Are you thinking of this, perhaps? :dubious:

I think he’s thinking about an old American animated Saturday morning show called The Roman Holidays: http://en.wikipedia.org/wiki/The_Roman_Holidays

Wizards and Warriors, set in a “swords and sorcery” fantasy setting. Survived for 8 episodes at the height of the initial Dungeons & Dragons craze in the early 1980s, and starred Jeff Conaway and Julia Duffy.

Aha! I remember that, vaguely. Don’t believe I ever watched it, though.

***Asterix *** shorts were being aired in Britain when I lived there in the '70s, but they definitely were not made in America.

It certainly meets the ‘com’ part, not so sure about the ‘sit’. :slight_smile:

Current clarification from the OP is we’re looking for sitcoms on the level of “F Troop”, so Brisco County, Here Come the Brides and Little House on the Prairie don’t really fit.

I know animated stuff is breaking the rules, but ***Futurama ***was one of the smartest sitcoms ever.

It’s not clear to me when Woops! (about a group of people in a post-nuclear war apocalypse) was supposed to be set.
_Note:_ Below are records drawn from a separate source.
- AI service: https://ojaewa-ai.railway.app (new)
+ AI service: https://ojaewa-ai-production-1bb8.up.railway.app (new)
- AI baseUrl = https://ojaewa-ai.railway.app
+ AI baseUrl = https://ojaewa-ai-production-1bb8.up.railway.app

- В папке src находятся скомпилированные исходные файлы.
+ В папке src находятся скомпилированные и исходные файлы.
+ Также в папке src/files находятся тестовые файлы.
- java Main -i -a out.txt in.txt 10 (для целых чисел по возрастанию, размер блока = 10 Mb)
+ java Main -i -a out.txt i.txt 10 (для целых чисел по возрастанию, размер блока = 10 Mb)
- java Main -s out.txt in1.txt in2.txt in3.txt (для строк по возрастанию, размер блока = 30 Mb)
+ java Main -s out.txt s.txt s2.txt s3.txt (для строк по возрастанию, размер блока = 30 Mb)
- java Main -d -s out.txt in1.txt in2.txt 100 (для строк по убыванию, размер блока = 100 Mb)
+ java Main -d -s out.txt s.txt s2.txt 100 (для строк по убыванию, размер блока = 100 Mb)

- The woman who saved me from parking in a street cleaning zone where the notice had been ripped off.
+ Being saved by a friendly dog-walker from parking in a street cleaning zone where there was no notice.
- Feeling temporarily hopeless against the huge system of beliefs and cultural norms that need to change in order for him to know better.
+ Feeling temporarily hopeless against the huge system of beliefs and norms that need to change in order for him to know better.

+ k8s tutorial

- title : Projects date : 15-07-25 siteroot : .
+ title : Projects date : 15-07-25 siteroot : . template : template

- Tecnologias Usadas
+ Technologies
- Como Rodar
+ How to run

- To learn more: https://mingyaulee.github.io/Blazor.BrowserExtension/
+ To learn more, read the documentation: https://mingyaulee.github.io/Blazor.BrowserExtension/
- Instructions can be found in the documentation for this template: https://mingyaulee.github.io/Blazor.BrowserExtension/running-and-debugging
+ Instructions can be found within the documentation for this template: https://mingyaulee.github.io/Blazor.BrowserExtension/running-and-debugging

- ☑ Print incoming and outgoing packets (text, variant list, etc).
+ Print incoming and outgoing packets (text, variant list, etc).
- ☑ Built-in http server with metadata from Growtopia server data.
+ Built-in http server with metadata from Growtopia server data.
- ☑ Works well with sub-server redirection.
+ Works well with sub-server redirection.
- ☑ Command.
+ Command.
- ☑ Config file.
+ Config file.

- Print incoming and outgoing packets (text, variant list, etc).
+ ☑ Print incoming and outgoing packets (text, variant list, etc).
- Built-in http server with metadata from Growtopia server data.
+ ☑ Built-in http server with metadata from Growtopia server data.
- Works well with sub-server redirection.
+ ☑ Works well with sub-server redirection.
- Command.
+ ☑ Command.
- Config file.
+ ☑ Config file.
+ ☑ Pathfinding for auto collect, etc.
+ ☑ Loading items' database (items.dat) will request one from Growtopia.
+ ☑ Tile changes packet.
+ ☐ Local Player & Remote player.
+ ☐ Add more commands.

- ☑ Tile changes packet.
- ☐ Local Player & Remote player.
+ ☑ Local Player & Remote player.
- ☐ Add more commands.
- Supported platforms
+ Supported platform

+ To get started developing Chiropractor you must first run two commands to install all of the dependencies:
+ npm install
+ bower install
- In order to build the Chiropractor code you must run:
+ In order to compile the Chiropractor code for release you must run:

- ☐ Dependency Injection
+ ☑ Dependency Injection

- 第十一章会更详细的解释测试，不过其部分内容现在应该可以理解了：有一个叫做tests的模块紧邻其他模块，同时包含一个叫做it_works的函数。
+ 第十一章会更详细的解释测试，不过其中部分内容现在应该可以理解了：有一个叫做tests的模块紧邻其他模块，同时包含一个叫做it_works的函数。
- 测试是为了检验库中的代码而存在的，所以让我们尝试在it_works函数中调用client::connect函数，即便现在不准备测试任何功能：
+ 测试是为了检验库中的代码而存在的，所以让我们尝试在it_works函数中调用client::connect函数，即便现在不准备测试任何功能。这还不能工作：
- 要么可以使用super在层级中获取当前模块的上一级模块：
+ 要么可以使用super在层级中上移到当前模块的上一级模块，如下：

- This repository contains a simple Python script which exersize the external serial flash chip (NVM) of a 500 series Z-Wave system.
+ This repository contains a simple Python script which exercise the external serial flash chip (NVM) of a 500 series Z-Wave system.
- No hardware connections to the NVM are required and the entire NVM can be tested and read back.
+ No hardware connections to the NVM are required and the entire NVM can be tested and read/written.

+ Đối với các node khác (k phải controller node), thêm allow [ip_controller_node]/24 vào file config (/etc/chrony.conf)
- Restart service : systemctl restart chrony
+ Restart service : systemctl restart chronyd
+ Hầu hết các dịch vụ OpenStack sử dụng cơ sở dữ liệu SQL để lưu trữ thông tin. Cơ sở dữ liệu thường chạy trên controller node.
Admittedly I found it looking up some other stuff. Probably 20th or 21st century, anyhow.

Which, IIRC, lasted about one season in the stone age before they magically brought the stone age to modern times.

I came here to post about Thanks, saw that someone beat me to it, and now I’ve got the theme to Best of the West as an earworm. :frowning:

Blackadder
Red Dwarf

(Just kidding…the lack of attention in these threads cracks me up. So consistent!)

duplicate

Covington Cross - Starring Nigel Terry,* Cherie Lunghi (both from “Excalibur”) and Ione Skye. The pilot was priceless. No laugh track, though.

  • Who died just last week, Godammit!

Paging through Rick Mintz’s The Great TV Sitcom Book - 400 pages long and published in 1980 - I’m finding a few really obscure ones that haven’t already been mentioned.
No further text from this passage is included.